Cutting intrayear underspending and belt tightening is one thing — but the cuts pencilled in for the future will only sink in the coming month as the Treasury sends out budget planning letters for the year ahead to accounting officers and the true impact hits home — of departmental cuts at the centre and of top trimming pushed down to lower levels of government already teetering on the edge with less money and worse service delivery outcomes.

It hasn’t broken yet, but there is a sense that before an election surely something must give and at budget or if not after the election a ballooning back of spending and a switch in the president’s support away from the Treasury will follow.

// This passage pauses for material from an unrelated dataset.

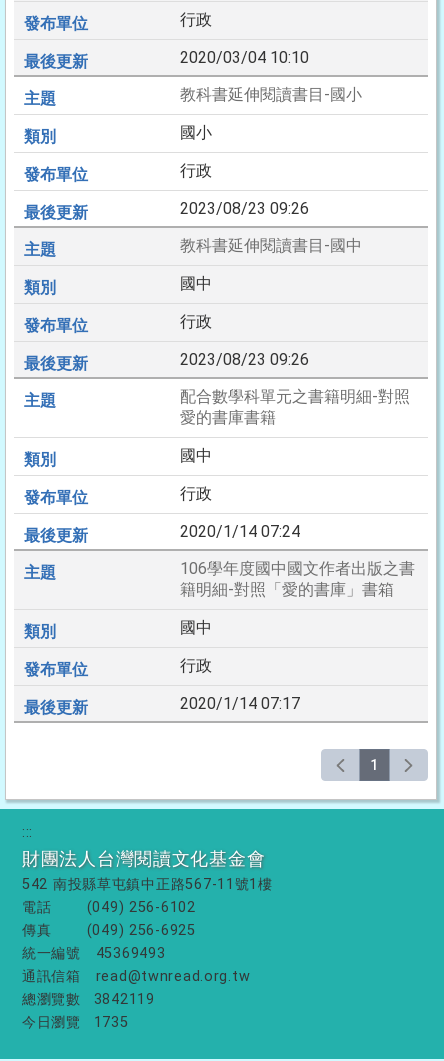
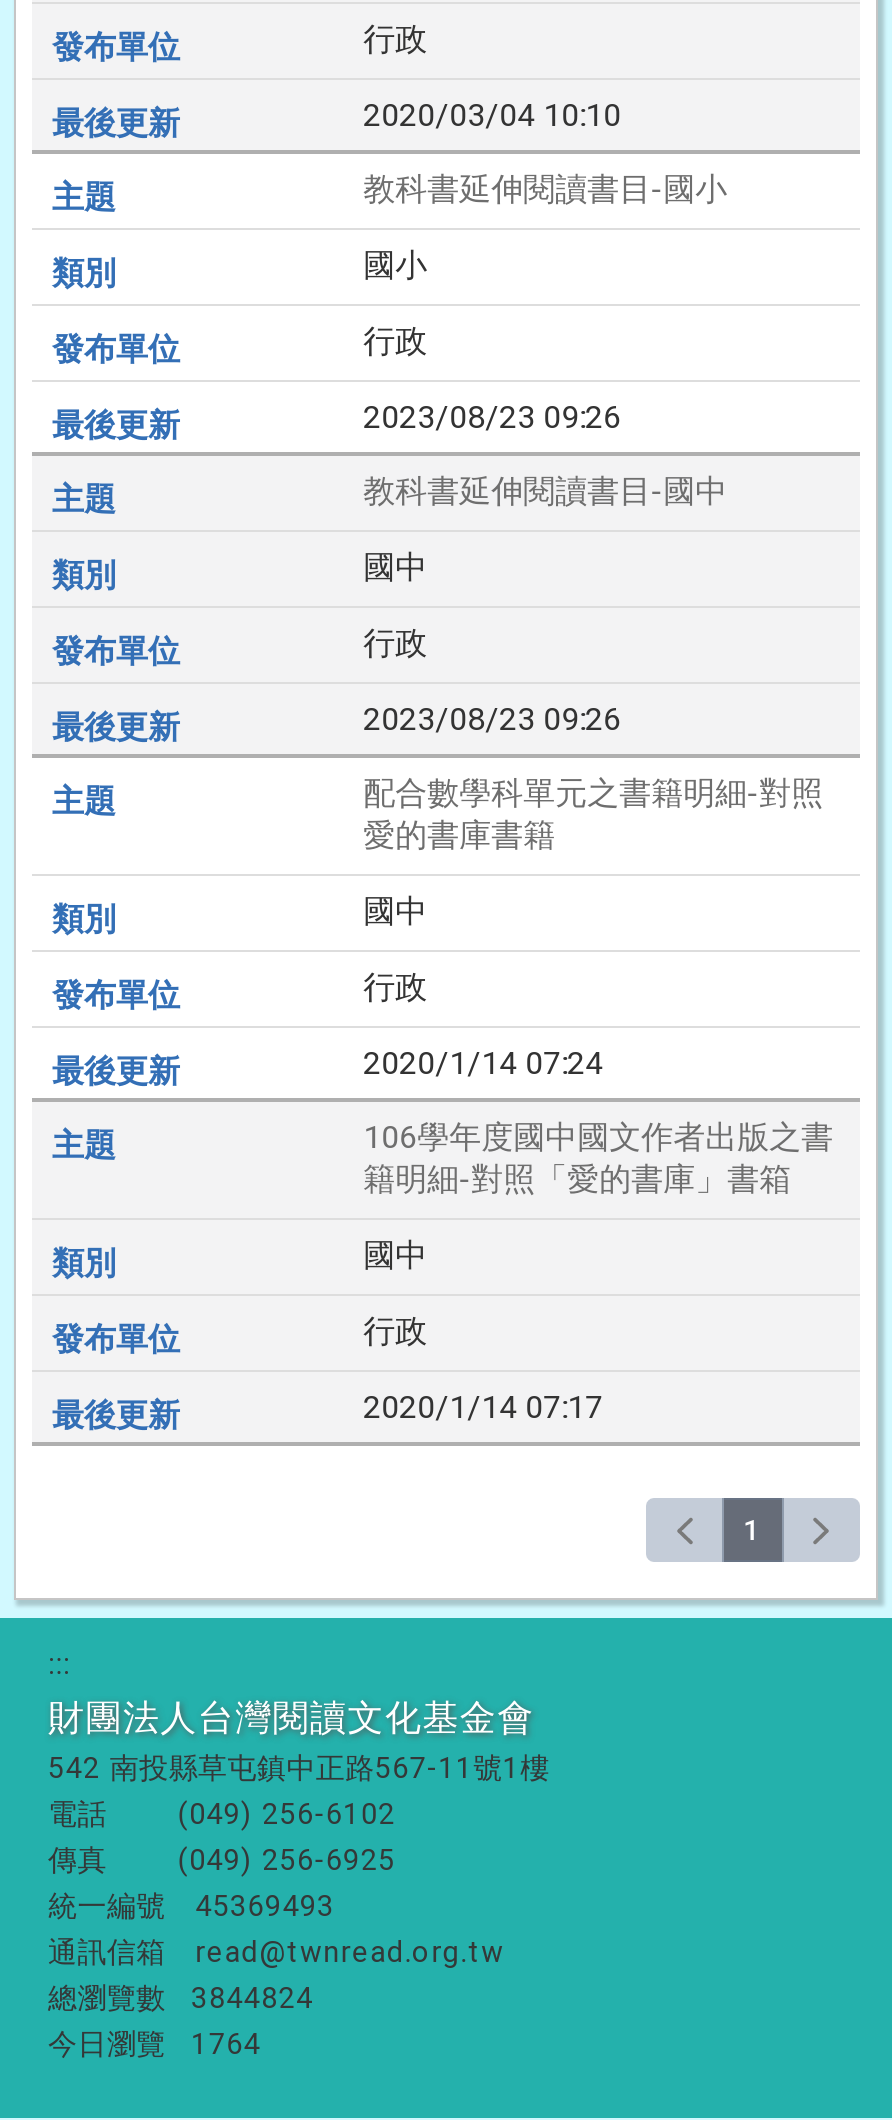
[22,991,155,1008] 總瀏覽數 3842119 -> [48,1982,313,2016] 總瀏覽數 3844824
[22,1014,128,1031] 今日瀏覽 1735 -> [48,2028,261,2062] 今日瀏覽 1764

Herein then is the clash to come inside the minds of the cabinet itself — they are macro-fiscally conservative and have agreed to a rising primary surplus path towards 2%, yet they cannot naturally take difficult micropolicy decisions, prioritisations or trade-offs. The medium-term budget did not contain this beyond the headline wage bill, presidential initiatives and SRD vs other spending tilt. There was no choice to cut this programme and one agency vs another one yet. That comes next.

And this is where it could all go wrong if political will crumbles pre-elections, say on some bad polling, or if a smattering of spending baubles (for which small space has been left) becomes a destabilising avalanche — or after the elections when everyone might take their eyes off the ball and short-term relief at the failure of extreme coalitions to occur is misread as breathing space for fiscal recklessness.

Yet last week is our starting base and why we viewed the medium-term budget as solid, because it provides an important high-water mark for what needs to come next and the risks of deviating — in an environment that will still be stressed in terms of revenue (even if we see a touch more than the Treasury is pencilling in) and high offshore interest rates with a limited domestic savings base that the Treasury is already including in this medium-term budget’s funding framework and for all the talk of cuts — having to plunder for R40bn-R50bn extra-long dates paper a year than previously expected.

Runaway train

And this is the last overlooked fact. While this was a great medium-term budget from some perspectives we are nowhere near out of the woods yet at all regarding the fiscal cliff edge risks. Indeed, the extra long-term rand funding will severely test the market.

With just some marginally different assumptions we cannot get debt levels to stabilise let alone fall. And all this is before we consider the Transnet bailout imperative juggernaut hurtling towards the fiscus like a runaway train that the previous management left without brakes on. The budget will then have to deal with this as well as strong pressures for slippage from this high-water mark, and even before considering the wide social wage pressures such as national health insurance (NHI) which is another unworkable and poorly costed and poorly through-funding model policy.

Interest rates throughout the yield curve are still far too high and a result due largely to long-run fiscal concern from markets that have not got worse but have not improved either.

The levels at which medium and long-term bond yields trade are a public good that affect the whole economy and are an underappreciated (even by many in business) component of kick-starting a faster-growing economy with more investment, job creation and ultimately revenue.

The medium-term budget was therefore just the start of a long road away from the fiscal cliff edge.

Peter Attard Montalto leads on political economy, markets and the just energy transition at Krutham (formerly known as Intellidex), an SA research-led consulting company.

This article first appeared in Business Day.